Sodium benzoate, a metabolite of cinnamon and a food additive, upregulates ciliary neurotrophic factor in astrocytes and oligodendrocytes

Ciliary neurotrophic factor (CNTF) is a promyelinating trophic factor that plays an important role in multiple sclerosis (MS). However, mechanisms by which CNTF expression could be increased in the brain are poorly understood. Recently we have discovered anti-inflammatory and immunomodulatory activities of sodium benzoate (NaB), a metabolite of cinnamon and a widely-used food additive. Here, we delineate that NaB is also capable of increasing the mRNA and protein expression of CNTF in primary mouse astrocytes and oligodendrocytes and primary human astrocytes. Accordingly, oral administration of NaB and cinnamon led to the upregulation of astroglial and oligodendroglial CNTF in vivo in mouse brain. Induction of experimental allergic encephalomyelitis, an animal model of MS, reduced the level of CNTF in the brain, which was restored by oral administration of cinnamon. While investigating underlying mechanisms, we observed that NaB induced the activation of protein kinase A (PKA) and H-89, an inhibitor of PKA, abrogated NaB-induced expression of CNTF. The activation of cAMP response element binding (CREB) protein by NaB, the recruitment of CREB and CREB-binding protein to the CNTF promoter by NaB and the abrogation of NaB-induced expression of CNTF in astrocytes by siRNA knockdown of CREB suggest that NaB increases the expression of CNTF via the activation of CREB. These results highlight a novel myelinogenic property of NaB and cinnamon, which may be of benefit for MS and other demyelinating disorders.

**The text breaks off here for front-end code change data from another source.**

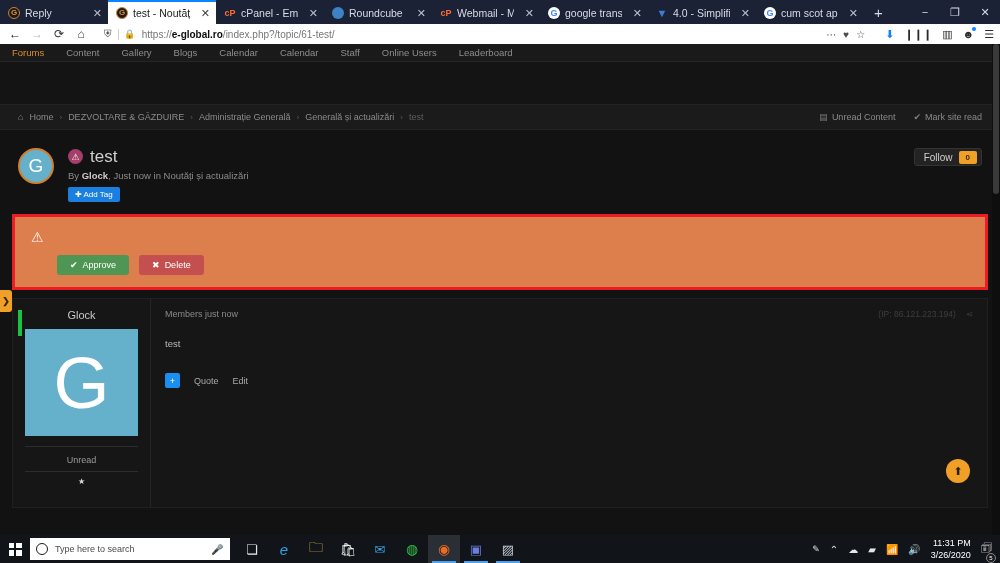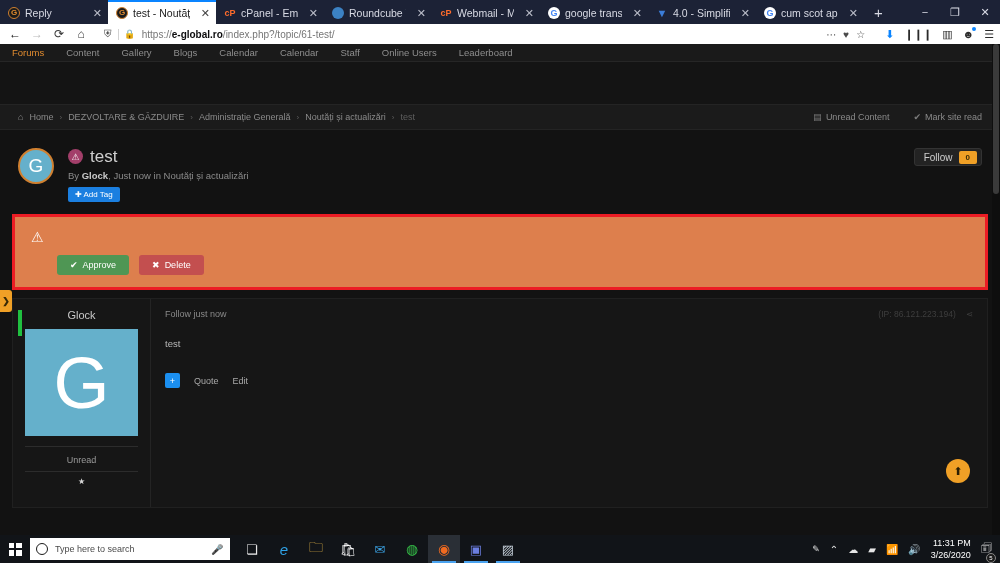--- a/index.html
+++ b/index.html
@@ -282,7 +282,7 @@
         <span class="sep">›</span>
         <span>Administrație Generală</span>
         <span class="sep">›</span>
-        <span>Noutăți și actualizări</span>
+        <span>Generală și actualizări</span>
         <span class="sep">›</span>
         <span class="cur">test</span>
       </div>

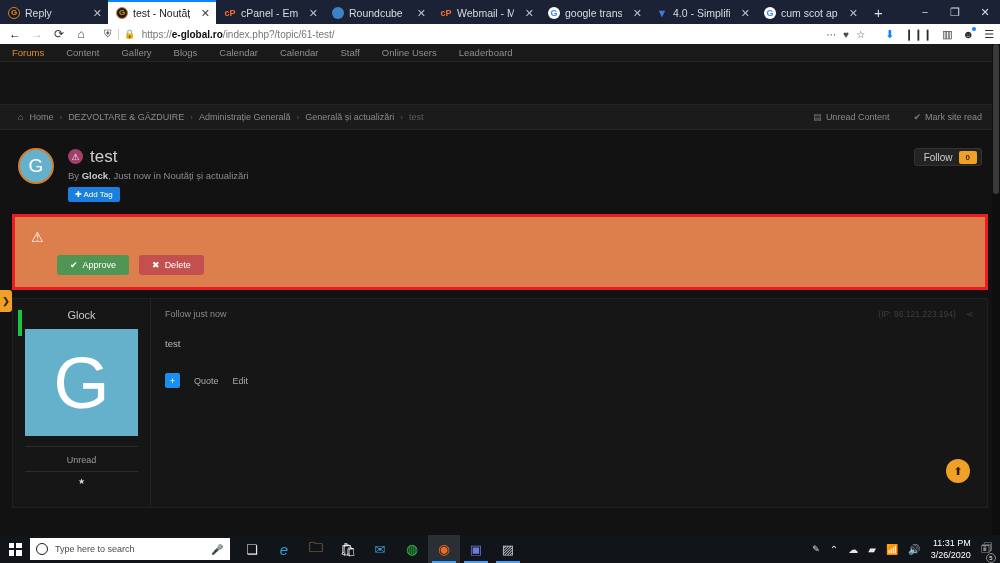--- a/index.html
+++ b/index.html
@@ -76,7 +76,7 @@
   .crumbs .sep { color: #5c5c5c; font-size: 8px; }
   .crumbs .cur { color: #5e5e5e; }
   .crumbs .home-ic { color: #9a9a9a; font-size: 9px; }
-  .crumbright { margin-left: auto; display: flex; align-items: center; gap: 24px; font-size: 9px; color: #8a8a8a; }
+  .crumbright { margin-left: auto; display: flex; align-items: center; gap: 18px; font-size: 9px; color: #8a8a8a; }
   .crumbright span.ic { color: #7a7a7a; margin-right: 4px; }
 
   .topichead { position: relative; padding: 18px 18px 0 18px; display: flex; align-items: flex-start; gap: 14px; }

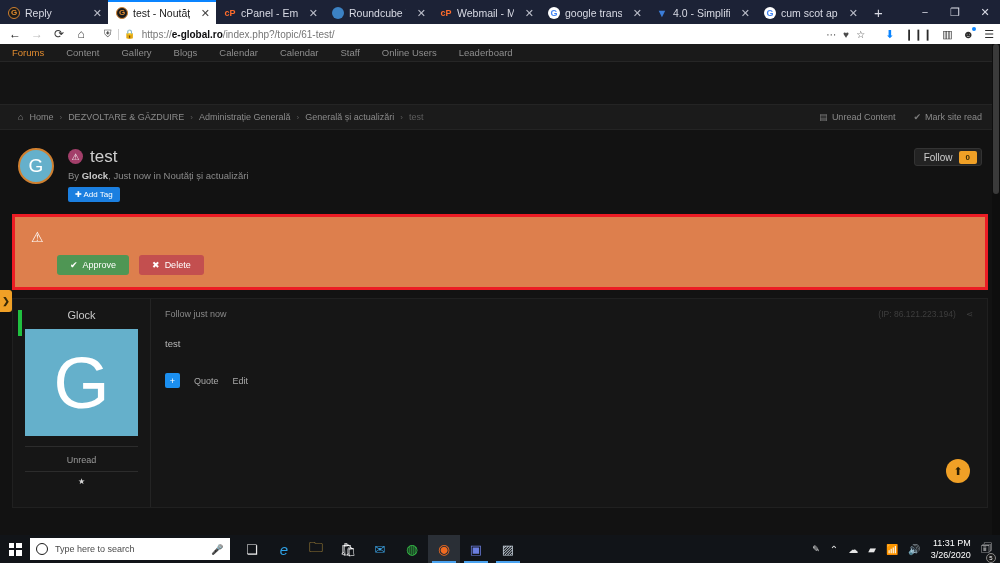--- a/index.html
+++ b/index.html
@@ -345,7 +345,7 @@
 
       </div>
       <div class="post-main">
-        <div class="postedline">Follow just now</div>
+        <div class="postedline">Members just now</div>
         <div class="ipline">
           <span>(IP: 86.121.223.194)</span>
           <span>⋖</span>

Sodium Benzoate, a Food Additive and a Metabolite of Cinnamon, Enriches Regulatory T Cells via STAT6-Mediated Upregulation of TGF-β

Upregulation and/or maintenance of regulatory T cells (Tregs) during autoimmune insults may have therapeutic efficacy in autoimmune diseases. Earlier we have reported that sodium benzoate (NaB), a metabolite of cinnamon and a Food and Drug Administration–approved drug against urea cycle disorders, upregulates Tregs and protects mice from experimental allergic encephalomyelitis, an animal model of multiple sclerosis. However, mechanisms by which NaB increases Tregs are poorly understood. Because TGF-β is an important inducer of Tregs, we examined the effect of NaB on the status of TGF-β. In this study, we demonstrated that NaB induced the expression of TGF-β mRNA and protein in normal as well as proteolipid protein–primed splenocytes. The presence of a consensus STAT6 binding site in the promoter of the TGF-β gene, activation of STAT6 in splenocytes by NaB, recruitment of STAT6 to the TGF-β promoter by NaB, and abrogation of NaB-induced expression of TGF-β in splenocytes by small interfering RNA knockdown of STAT6 suggest that NaB induces the expression of TGF-β via activation of STAT6. Furthermore, we demonstrated that blocking of TGF-β by neutralizing Abs abrogated NaB-mediated protection of Tregs and experimental allergic encephalomyelitis. These studies identify a new function of NaB in upregulating TGF-β via activation of STAT6, which may be beneficial in MS patients.